In this study, the interaction of three peptides with ACE was evaluated. The results showed that all the peptides could bind well to ACE and form a stable complex, indicating their use as a potential ACE inhibitor. The score of – Cdocker Interaction Energy was shown in Table 1. The scores of TNLDWY, RADFY, and RVFDGAV fractions were 102.995, 105.335, and 117.706, respectively. Molecular docking results were shown in Figure 6 and Table 2. The optimal docking position of TNLDWY can form six hydrogen bonds, among them it formed hydrogen bonds with Ala 354, Tyr523 in S₁ active pocket, His353, His513 in S₂ active pocket, and Zn²⁺ residues and it was found stably bound with all of them. This may be related to the strong ACE inhibitory activity of peptide. It was observed from the Figure 6B that RADFY can form seven hydrogen bonds with amino acid residues, and intermolecular hydrogen bonds with the residues Gln281, His353, His513, and Tyr520 in the S₂ active pocket. The formation of these hydrogen bonds greatly stabilized the enzyme-peptide complex. In addition, RADFY formed an ionic bond with Zn²⁺, conjugate forces with Val380, His383, Glu384, His387, Glu411, Lys511, and Tyr523 as well as van der Waals force with amino acid residue Trp356. These interactions may result in the deformation of the Zn²⁺ ligand and the inactivation of ACE. Compared to TNLDWY and RADFY, RVFDGAV can form four hydrogen bonds with amino acid residues, which was stably connected to ALA354, TYR523 in the S₁ active pocket, and Glu162 in the S₁′ active pocket. However, RVFDGAV could form ionic bonds with Zn²⁺, which directly led to the deactivation of ACE molecules. In addition, it formed a conjugate with the amino acid residues such as Glu162, His353, Glu376, Val379, His387, Phe391, His410, Phe457, and Phe527 (Figure 6C).

TABLE 1

Table 1. Computational modeling energy scores and interaction results of the top ranked poses of docked peptides and ACE (PDB: 1O8A).

FIGURE 6

Figure 6. The molecular docking simulations of TNLDWY, RADFY, and RVFDGAV with ACE (PDB: 1O8A). (A) General overview, local overview, and 2D-diagram of docking pose of peptide TNLDWY; (B) general overview, local overview, and 2D-diagram of docking pose of peptide RADFY; (C) general overview, local overview, and 2D-diagram of docking pose of peptide RVFDGAV.

TABLE 2

Table 2. ACE residues in coordination with Zn²⁺ and amino acids of S1, S2 and S1′ active site involved in interaction with selected peptides after molecular docking simulation.

Discussion

In recent years, food- derived ACE inhibitory peptides from plant protein have attracted more and more attention due to their fewer side effects. In this study, alcalase, dispase, trypsin, and flavourzyme were used to hydrolyze Ginkgo protein. The DH and ACE inhibitory activity of the Ginkgo protein hydrolyzate obtained by hydrolysis of alcalase were reported as the highest. The hydrolysis process took place rapidly during the initial stage which resulted in hydrolysis of many peptide bonds, then after, the rate of hydrolysis was slowed down due to the gradual reduction of the substrates availability for hydrolysis (Ketnawa et al., 2017; Hu et al., 2018; Wei et al., 2018). These findings were consistent with the previous report of rapeseed protein hydrolyzates with effective ACE inhibitory action when hydrolyzed with alcalase (He et al., 2013).

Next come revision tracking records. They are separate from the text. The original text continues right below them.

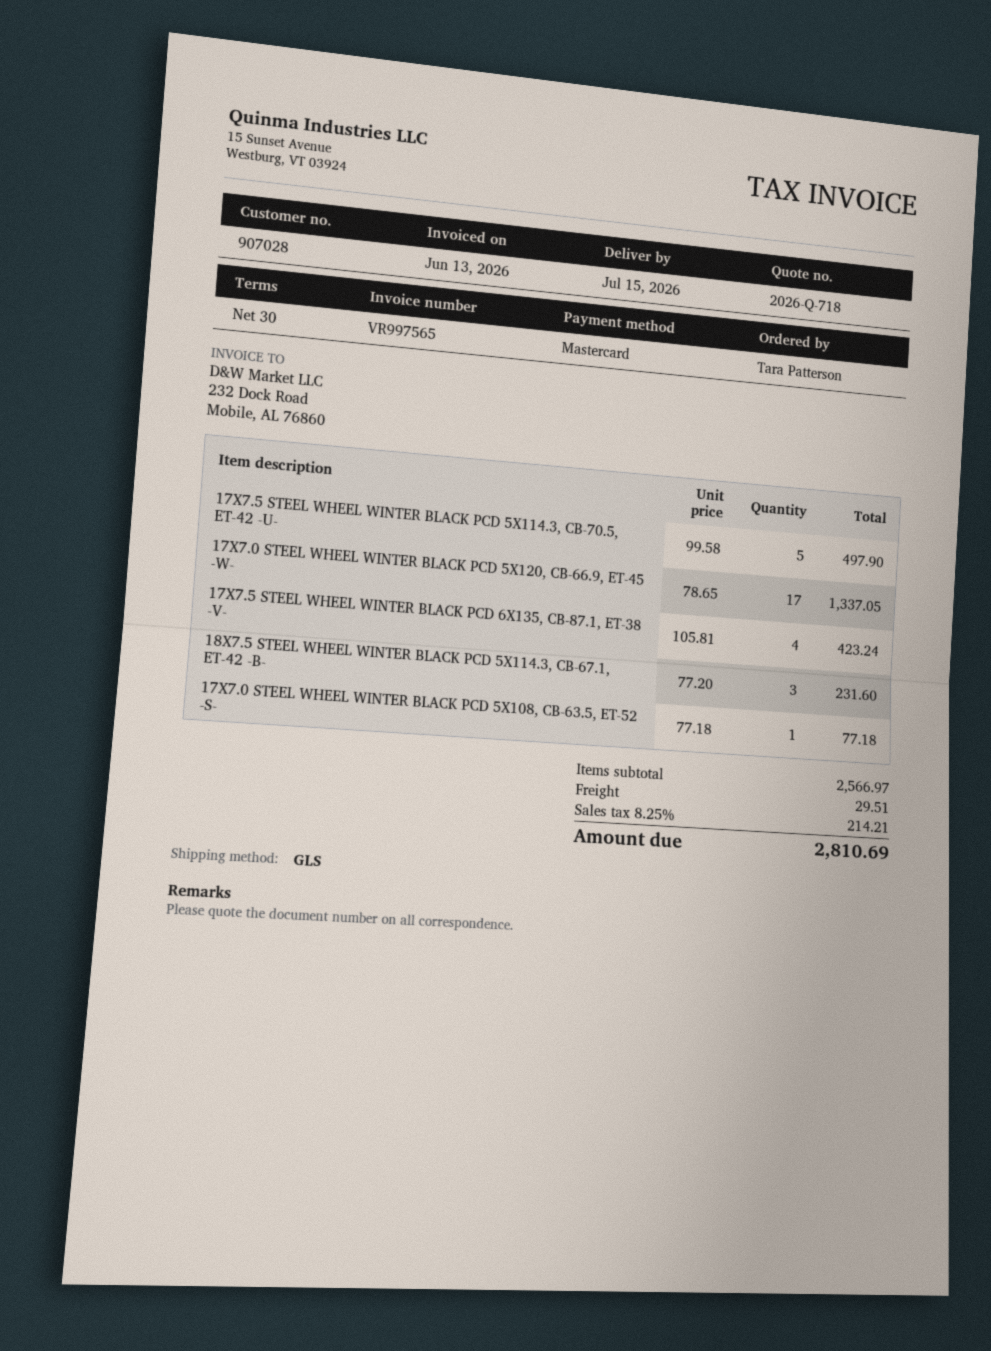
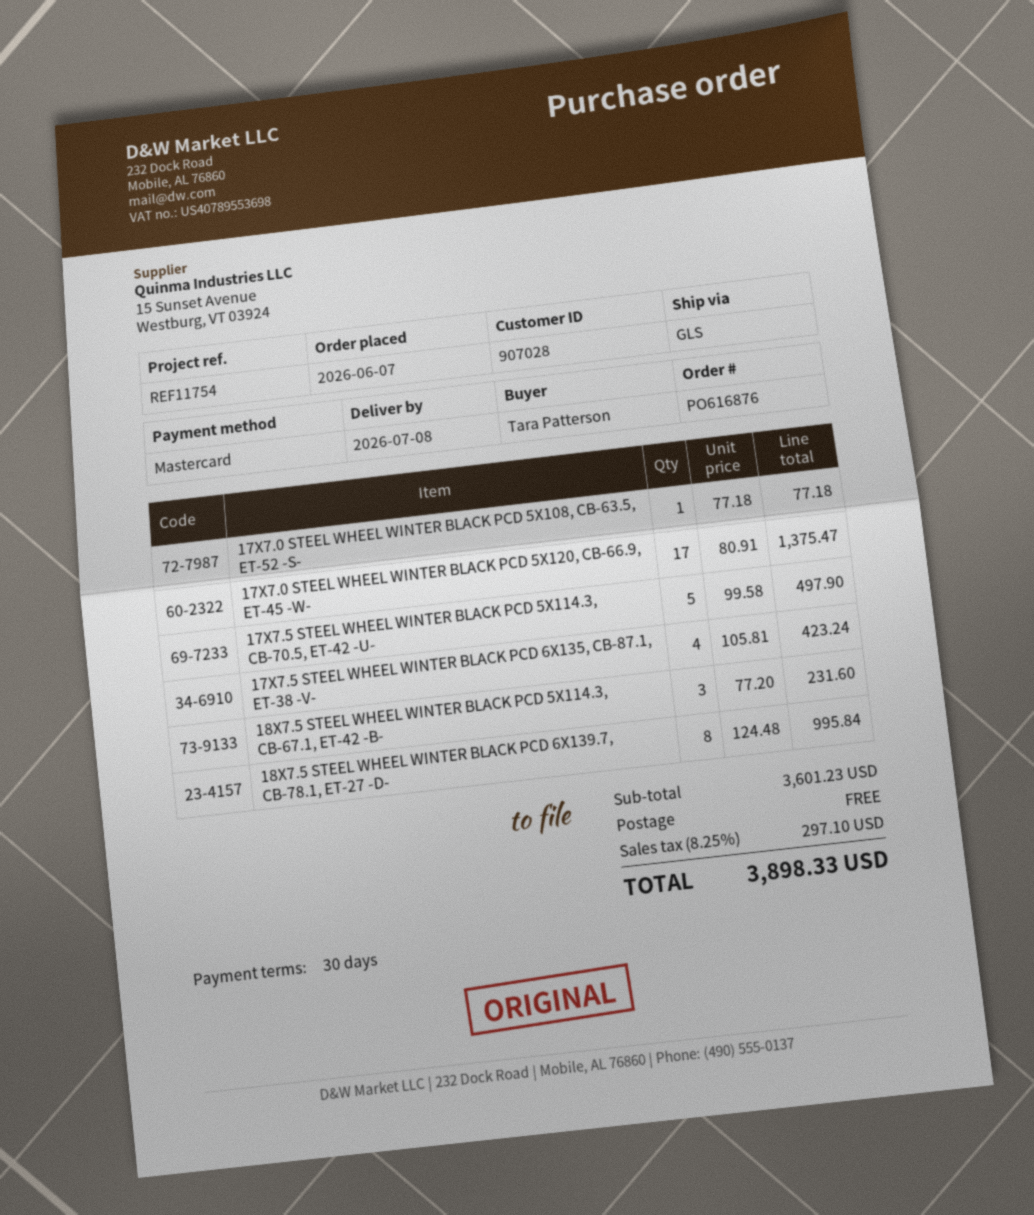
delivery date: 2026-07-15 -> 2026-07-08
17X7.0 STEEL WHEEL WINTER BLACK PCD 5X120, CB-66.9, ET-45 -W-: 17 x 78.65 = 1337.05 -> 17 x 80.91 = 1375.47
18X7.5 STEEL WHEEL WINTER BLACK PCD 6X139.7, CB-78.1, ET-27 -D-: none -> 8 x 124.48 = 995.84
subtotal: 2566.97 -> 3601.23
shipping: 29.51 -> 0.00
tax: 8.25% = 214.21 -> 8.25% = 297.10
total: 2810.69 -> 3898.33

Angiotensin converting enzyme is a multifunctional extracellular dipeptidase present in different tissues. The inhibitory activity of ACE lowers the blood pressure by reducing the production of angiotensin II and reducing the destruction of kinins (Zheng et al., 2017). The ACE inhibitory activity of the hydrolyzate was related to the molecular weight distribution. The ultrafiltration was used to separate the Ginkgo hydrolyzate into five components. At molecular weight <1 kDa, the ACE inhibitory activity of Ginkgo hydrolyzate was reported the highest. This observation was in accordance with previous studies reporting the higher ACE activity of low MW polypeptides (Wang et al., 2015; Ola et al., 2017). Moreover, Silvestre et al. (2012) confirmed that the ultrafiltration treatment may retain peptides (AAA) at the C-terminal position to promote the ACE inhibitory activity.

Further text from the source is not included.